Piceatannol upregulates endothelial heme oxygenase-1 expression via novel protein kinase C and tyrosine kinase pathways

Piceatannol is an anti-inflammatory and anti-proliferative plant-derived stilbene. Heme oxygenase-1 (HO-1) is a cytoprotective enzyme to activate by various phytochemicals. In this study, we examined the ability of piceatannol to upregulate HO-1 expression in endothelial cells. We found piceatannol at micromolar (10-50 microM) concentrations dramatically increased HO-1 protein levels in a time-dependent manner. Piceatannol was similarly potent in the induction of HO-1 as hemin, arsenate, and 15d-PGJ2, and was more potent than some other phytochemicals including curcumin, EGCG, baicalein, and quercetin. In contrast, the similar chemical structure compounds, trans-stilbene, stilbene oxide, and resveratrol had no HO-1-inducing effects, suggesting a critical role for the hydroxyl groups in HO-1 induction. No cytotoxicity and superoxide production was observed after 10-50 microM piceatannol treatments. Piceatannol-mediated HO-1 induction was abrogated in the presence of N-acetylcysteine and glutathione, but not by other antioxidants. Induction of HO-1 by piceatannol was further enhanced by using buthionine sulfoximine. In addition, we determined that tyrosine kinase was involved in the induction of HO-1 by using tyrosine kinase inhibitors, herbimycin A, erbstatin, and genistein; in contrast, no significant changes in the pretreatment of PI3 kinase or MAP kinase inhibitors was determined. HO-1 induction was blocked by the protein kinase C inhibitors calphostin C, rottlerin, and long PMA pretreatment, whereas conventional PKC inhibitors, Go6976, and Ca2+ chelator BAPTA/AM, had no effect.
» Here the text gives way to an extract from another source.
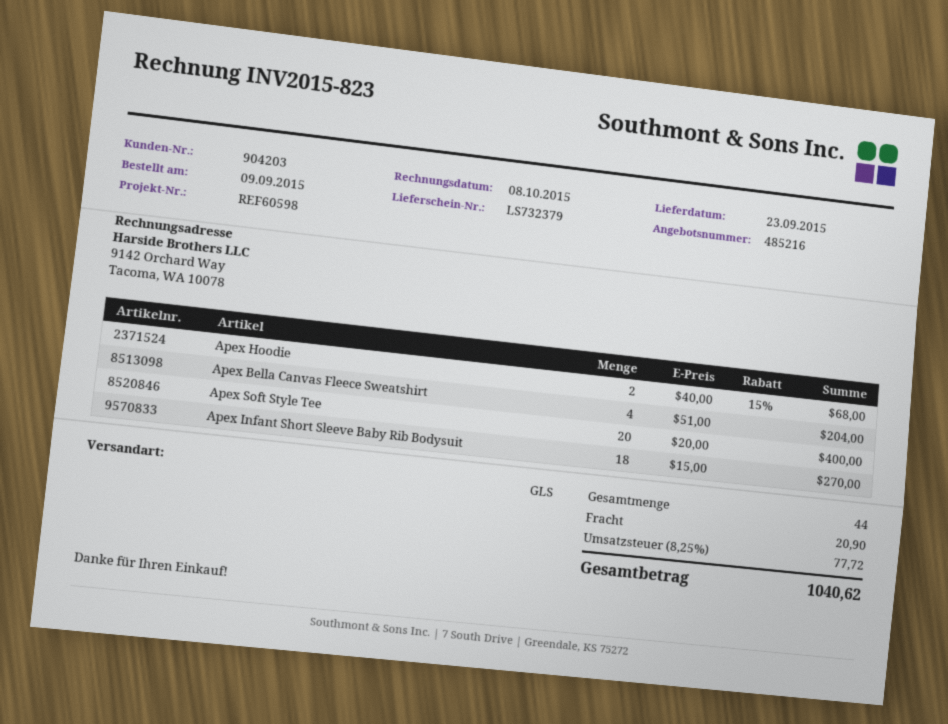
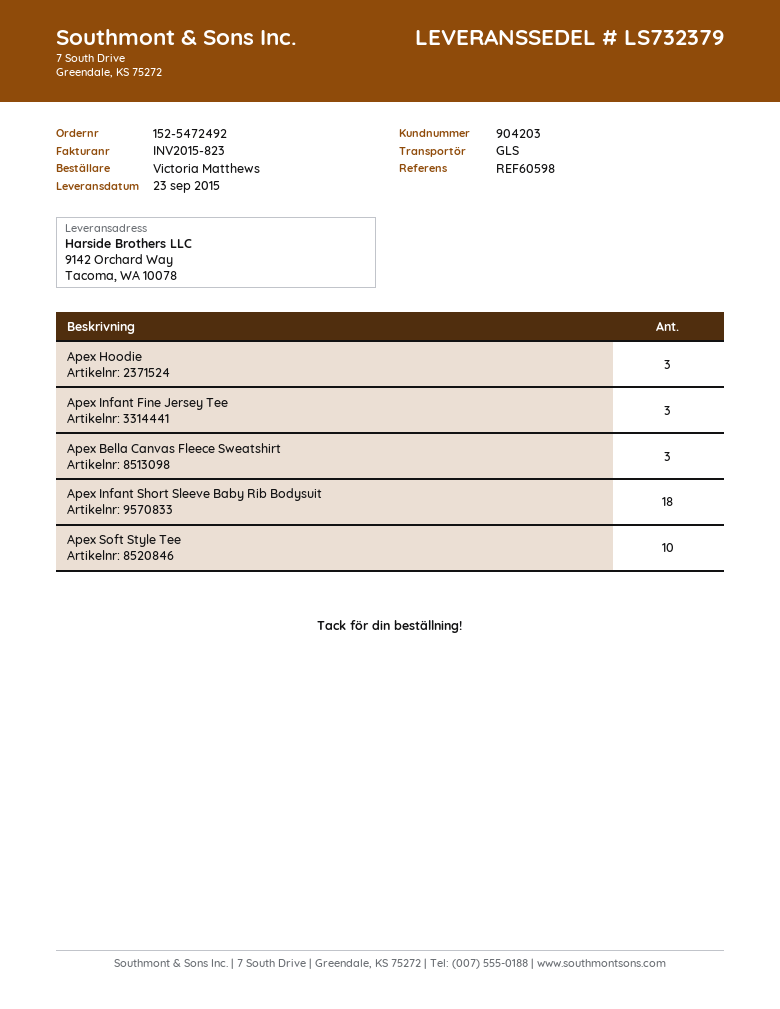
Apex Hoodie: 2 -> 3
Apex Bella Canvas Fleece Sweatshirt: 4 -> 3
Apex Soft Style Tee: 20 -> 10
Apex Infant Fine Jersey Tee: none -> 3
Elevated HO-1 protein levels were associated with the inhibition of tumor necrosis factor-alpha (TNFalpha)-induced intercellular adhesion molecule-1 (ICAM-1) expression. Treating ECs with zinc protoporphyrin, an HO-1 inhibito blocked the anti-inflammatory effect of piceatannol. In summary, this study identified piceatannol as a novel phytochemical inducer of HO-1 expression and identified the mechanisms involved in this process.